Could you retype the material, starting at its first line and ending with the line holding "flex-direction: column ->", and keep the pictures out?
======== RAW DATA
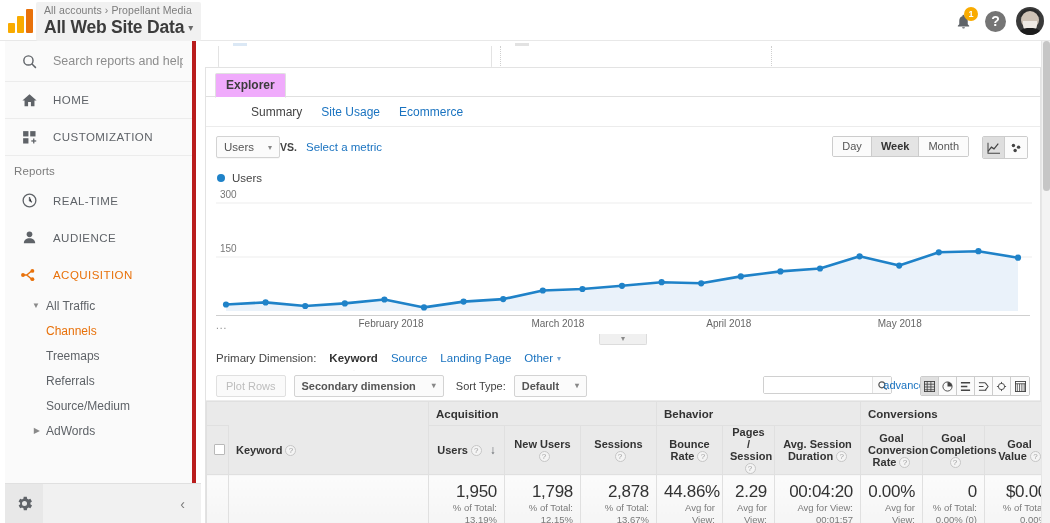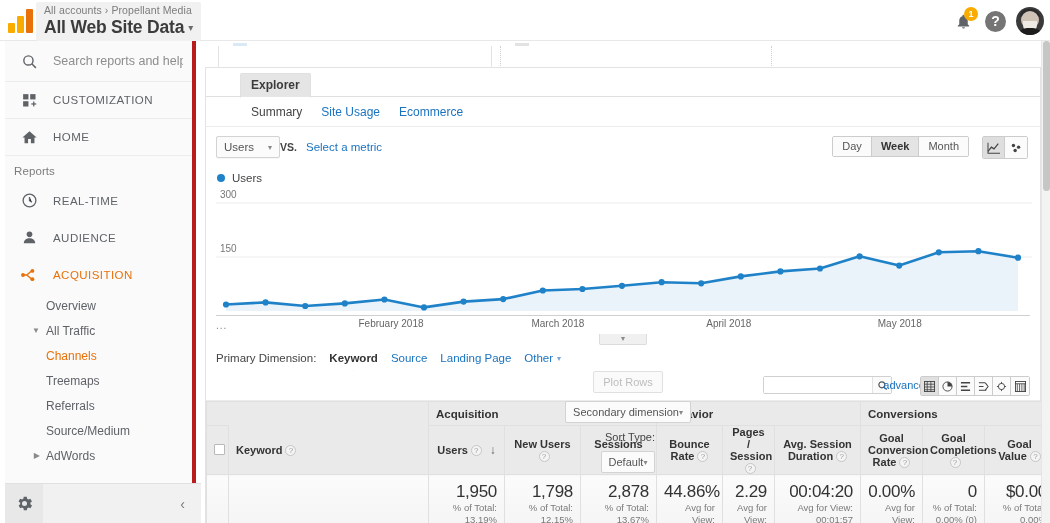"Explorer" .tab-explorer { background: #e5e5e5 -> #f0abfc; margin-left: 25px -> none }
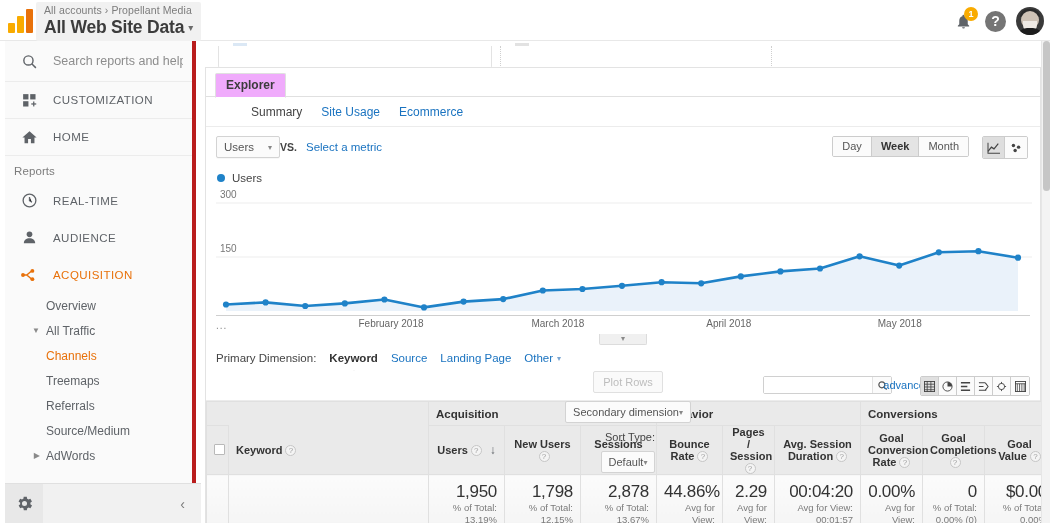"CUSTOMIZATION" div.sb-item { order: before "HOME" -> after "HOME" }
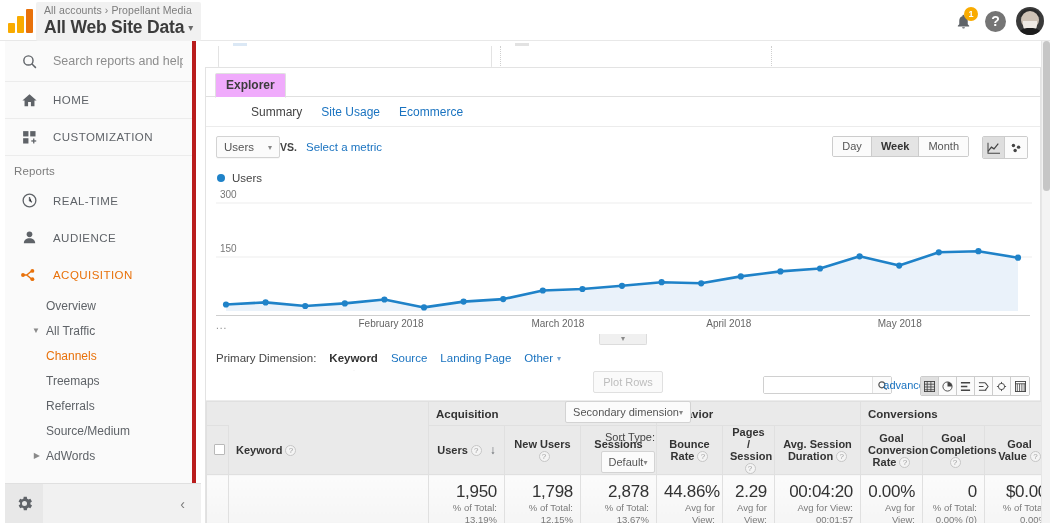"Overview" div.sb-sub { html: <div> <span></span> <span>Overview</span> </div> -> none }
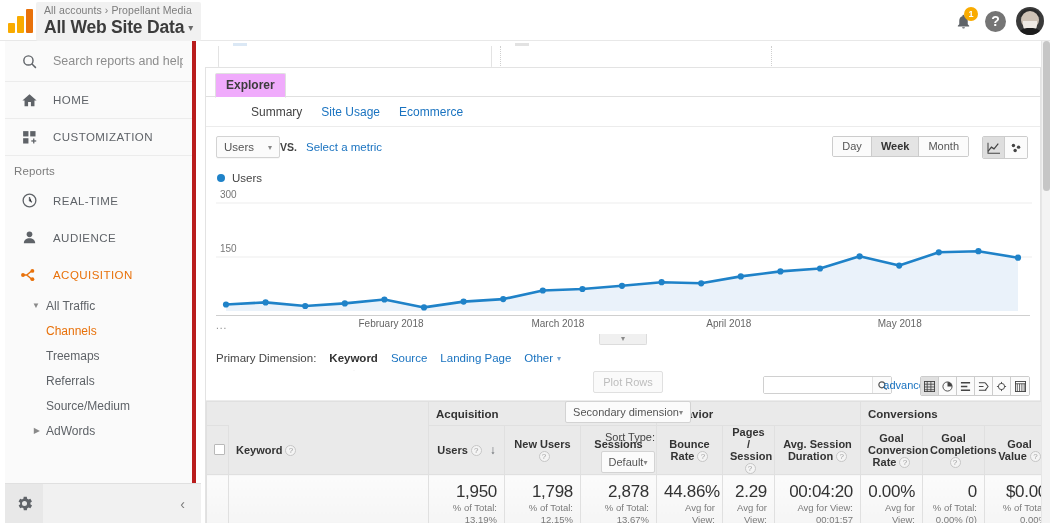"Plot Rows" .toolrow { flex-direction: column -> none }
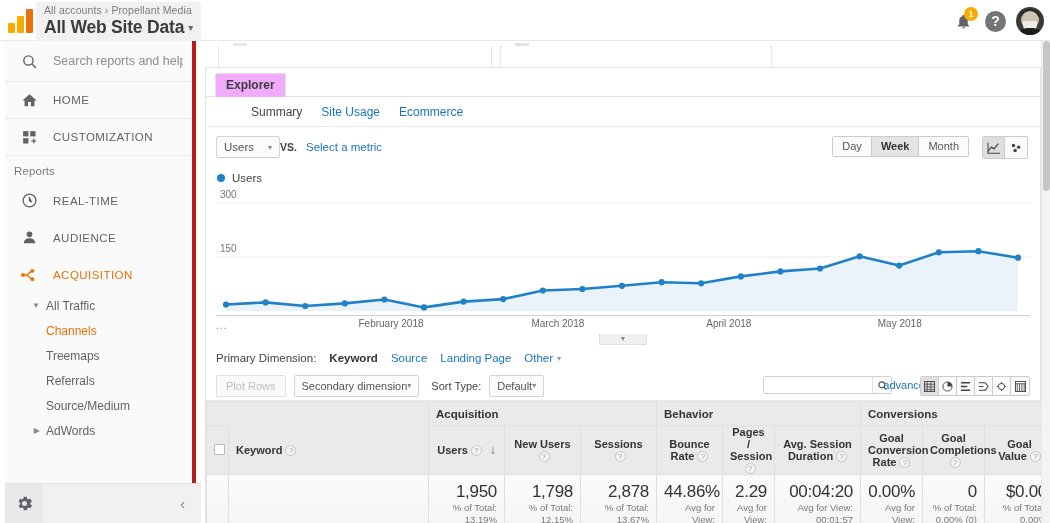"Secondary dimension" .sec-dim, .sort-sel { font-weight: none -> bold; gap: none -> 16px }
================
◆ **TASK OUTPUT**:
"Explorer" .tab-explorer { background: #e5e5e5 -> #f0abfc; margin-left: 25px -> none }
"CUSTOMIZATION" div.sb-item { order: before "HOME" -> after "HOME" }
"Overview" div.sb-sub { html: <div> <span></span> <span>Overview</span> </div> -> none }
"Plot Rows" .toolrow { flex-direction: column -> none }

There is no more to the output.